◆ THE PROBLEM
Set down exactly the lines below, starting at the one that contains "Tomioka Racing Exhaust" and ending at the one that contains "subtotal: 3320.00 -> 3390.00", with both of those lines included and nothing else.

◆ RECORDS FOR THIS TASK

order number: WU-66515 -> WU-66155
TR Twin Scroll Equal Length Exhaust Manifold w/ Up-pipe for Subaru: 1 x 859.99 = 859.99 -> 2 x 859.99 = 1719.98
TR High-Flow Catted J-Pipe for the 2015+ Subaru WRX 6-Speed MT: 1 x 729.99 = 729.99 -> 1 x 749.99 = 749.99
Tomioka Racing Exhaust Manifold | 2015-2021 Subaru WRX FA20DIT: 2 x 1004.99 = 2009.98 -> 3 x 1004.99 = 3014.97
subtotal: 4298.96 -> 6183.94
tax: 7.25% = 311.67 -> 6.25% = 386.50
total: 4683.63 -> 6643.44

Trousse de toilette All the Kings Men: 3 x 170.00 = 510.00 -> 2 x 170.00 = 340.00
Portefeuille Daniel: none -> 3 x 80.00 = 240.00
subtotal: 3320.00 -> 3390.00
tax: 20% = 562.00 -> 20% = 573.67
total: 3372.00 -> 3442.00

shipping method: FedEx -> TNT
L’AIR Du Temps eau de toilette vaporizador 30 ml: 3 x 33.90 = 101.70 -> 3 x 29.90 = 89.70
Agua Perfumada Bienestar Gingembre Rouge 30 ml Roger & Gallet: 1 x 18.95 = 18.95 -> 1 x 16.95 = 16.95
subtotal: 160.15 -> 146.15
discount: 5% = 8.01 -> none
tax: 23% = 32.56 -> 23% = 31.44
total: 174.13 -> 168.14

◆ SOLUTION FOR THIS TASK
Tomioka Racing Exhaust Manifold | 2015-2021 Subaru WRX FA20DIT: 2 x 1004.99 = 2009.98 -> 3 x 1004.99 = 3014.97
subtotal: 4298.96 -> 6183.94
tax: 7.25% = 311.67 -> 6.25% = 386.50
total: 4683.63 -> 6643.44

Trousse de toilette All the Kings Men: 3 x 170.00 = 510.00 -> 2 x 170.00 = 340.00
Portefeuille Daniel: none -> 3 x 80.00 = 240.00
subtotal: 3320.00 -> 3390.00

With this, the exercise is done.